The prosecutor in Argentina who is leading the investigation into the failed assassination attempt against Vice President Cristina Fernández called on Monday for the three detained suspects to face trial and said there is so far no evidence that points to political financing or planning of the alleged crime.
Fernández, a former president (2007-2015) who remains politically powerful, harshly criticized the prosecutor, and the justice system as a whole, claiming there didn’t seem to be any interest in investigating who could have been behind the Sept. 1, 2022 assassination attempt.
Prosecutor Carlos Alberto Rivolo said the main investigation into the case was over and called for the judge in charge of the case, María Eugenia Capuchetti, to bring the three suspects to trial.
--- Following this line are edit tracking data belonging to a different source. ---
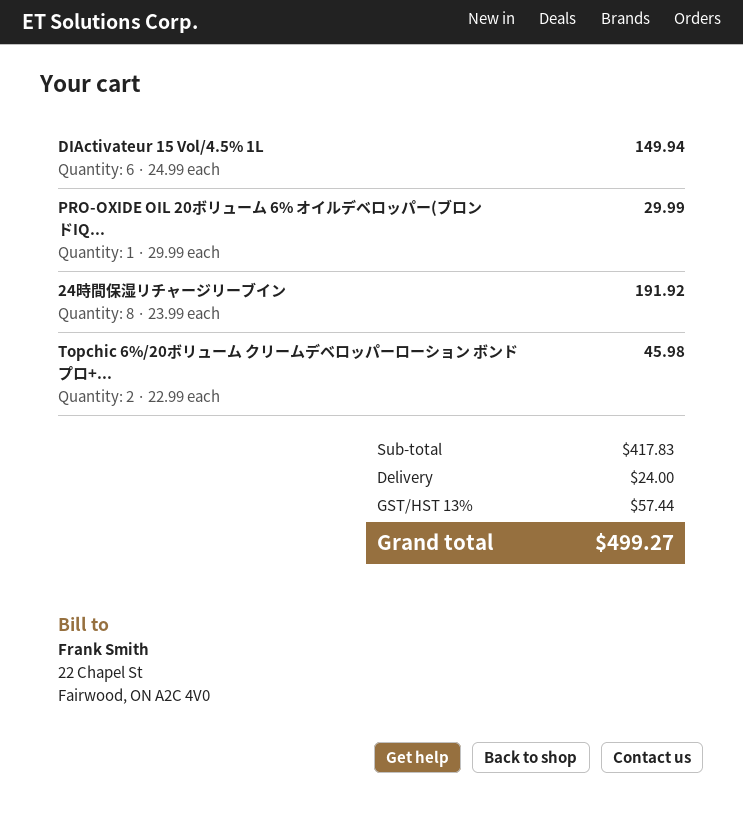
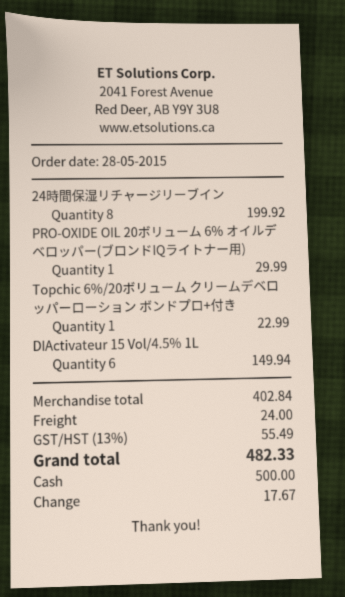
24時間保湿リチャージリーブイン: 8 for 191.92 -> 8 for 199.92
Topchic 6%/20ボリューム クリームデベロッパーローション ボンドプロ+...: 2 for 45.98 -> 1 for 22.99
subtotal: 417.83 -> 402.84
tax: 13% = 57.44 -> 13% = 55.49
total: 499.27 -> 482.33

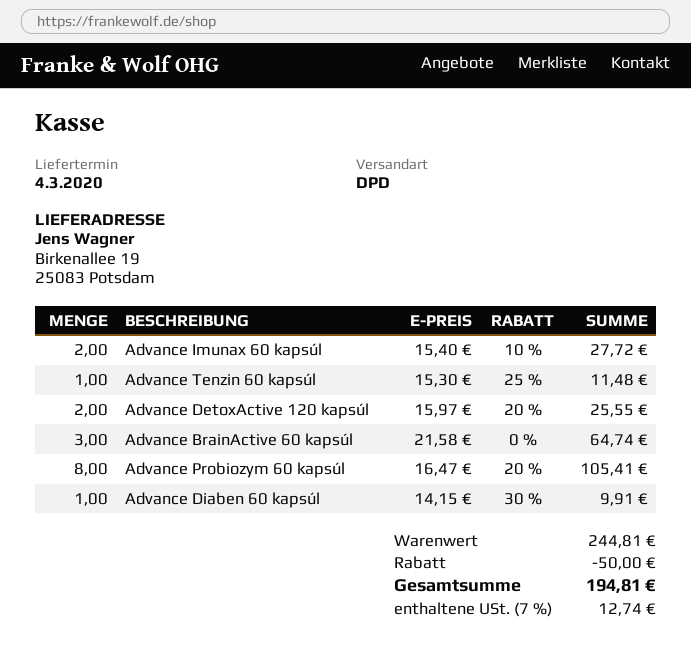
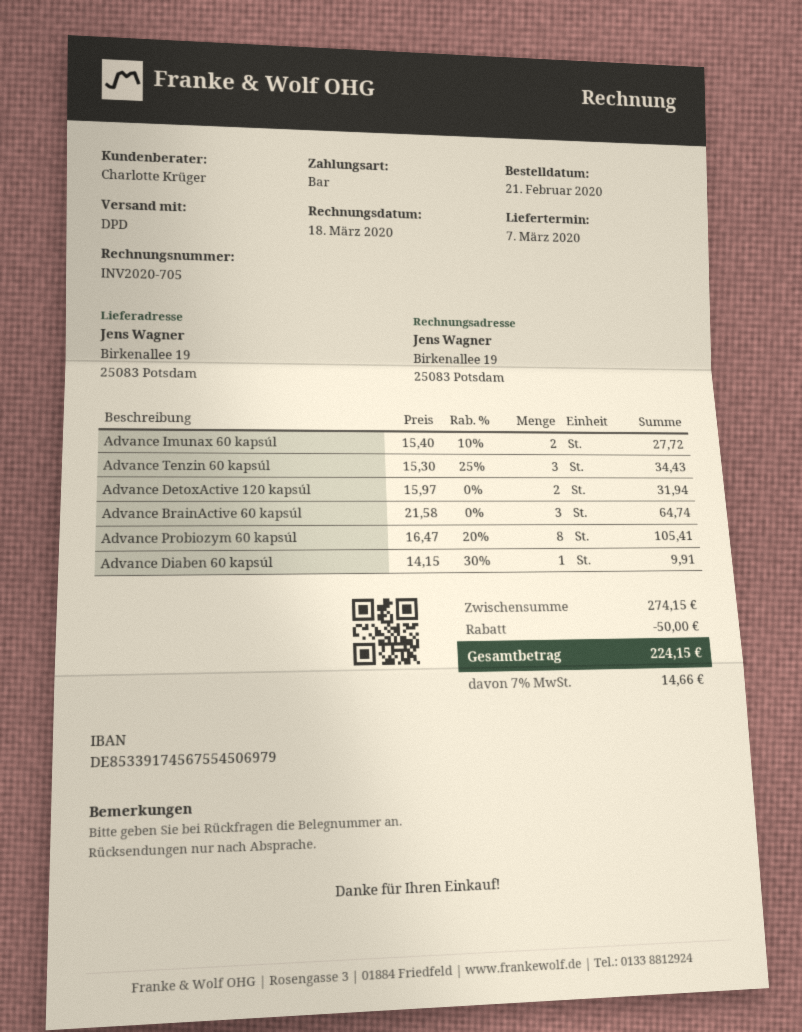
delivery date: 2020-03-04 -> 2020-03-07
Advance Tenzin 60 kapsúl: 1 x 15.30 - 25% = 11.48 -> 3 x 15.30 - 25% = 34.43
Advance DetoxActive 120 kapsúl: 2 x 15.97 - 20% = 25.55 -> 2 x 15.97 = 31.94
subtotal: 244.81 -> 274.15
tax: 7% = 12.74 -> 7% = 14.66
total: 194.81 -> 224.15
The main suspect in the case is Fernando Sabag Montiel, who is accused of attempting to open fire close to Fernández outside her home last year. Television images from the scene showed how the trigger of the gun was pulled but the bullet failed to leave the gun’s chamber.
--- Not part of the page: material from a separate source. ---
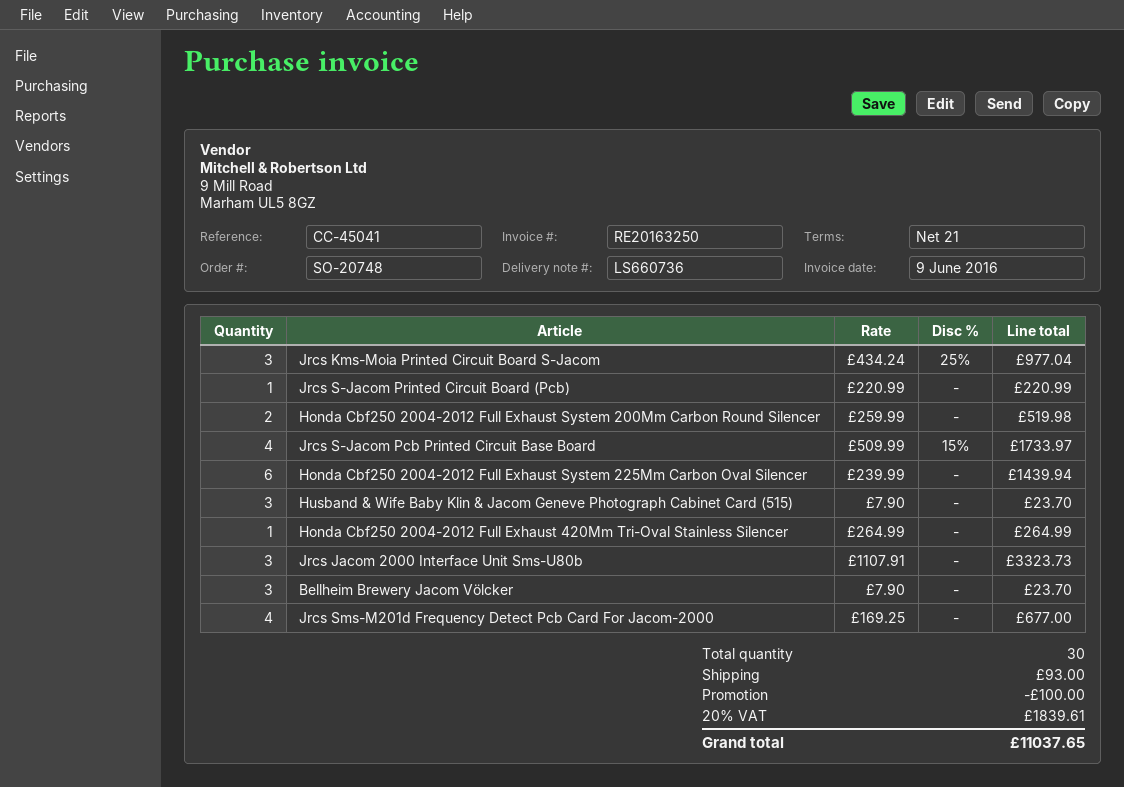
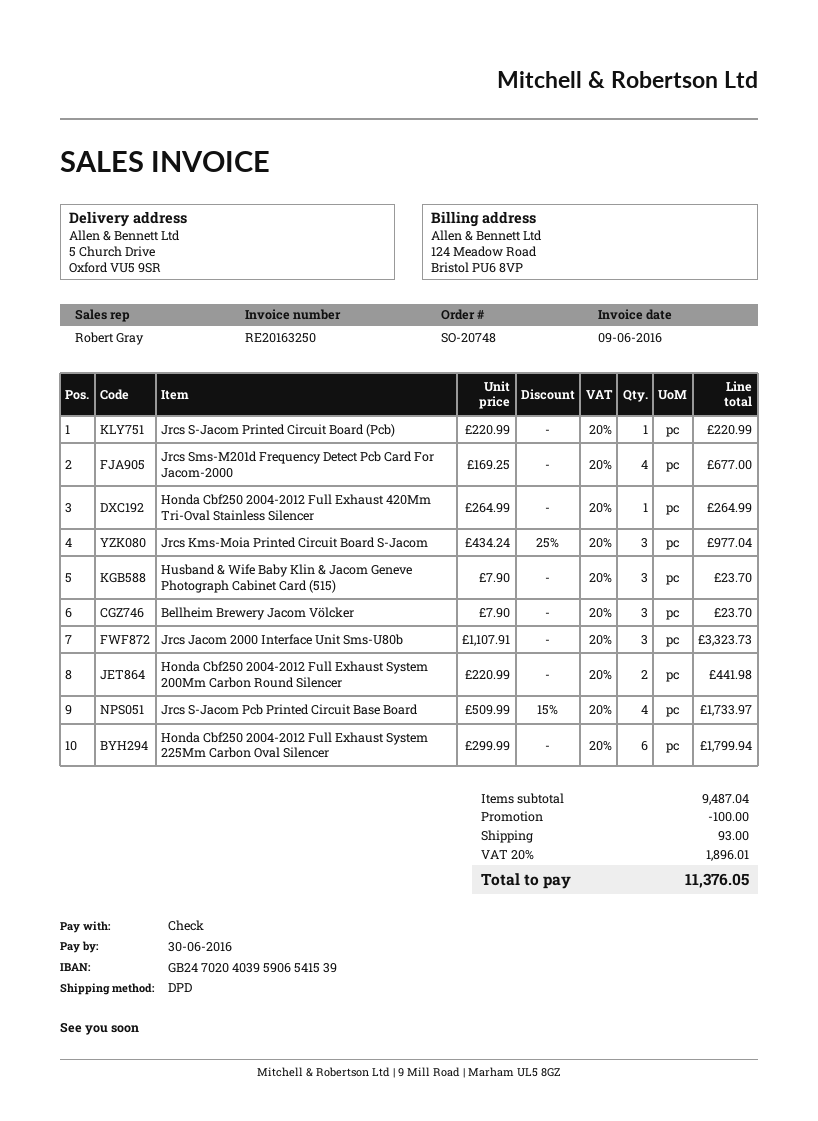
Honda Cbf250 2004-2012 Full Exhaust System 200Mm Carbon Round Silencer: 2 x 259.99 = 519.98 -> 2 x 220.99 = 441.98
Honda Cbf250 2004-2012 Full Exhaust System 225Mm Carbon Oval Silencer: 6 x 239.99 = 1439.94 -> 6 x 299.99 = 1799.94
tax: 20% = 1839.61 -> 20% = 1896.01
total: 11037.65 -> 11376.05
Brenda Uliarte, Sabag Montiel’s girlfriend, is also detained as a presumed participant in the crime as well as Nicolás Carrizo.
The prosecutor said the three suspects planned the attack on the vice president and said there was no evidence that they received financing for the assassination bid nor that they were following orders.
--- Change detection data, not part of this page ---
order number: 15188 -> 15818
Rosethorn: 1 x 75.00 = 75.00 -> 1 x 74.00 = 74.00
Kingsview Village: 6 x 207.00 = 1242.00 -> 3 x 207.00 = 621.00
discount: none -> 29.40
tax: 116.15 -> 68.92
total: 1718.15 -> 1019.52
“It is important to indicate that all the evidence collected so far does not support the existence of any kind of organization, political party, or partisan individuals or groups who may have financed, planned, covered up, or in any way contributed to the investigated crime,” Rivolo wrote.
Rivolo said the investigation into the possible involvement of others in the assassination attempt should continue separately “in order to avoid prolonging the procedural situation of the individuals accused here, who are currently deprived of their freedom.”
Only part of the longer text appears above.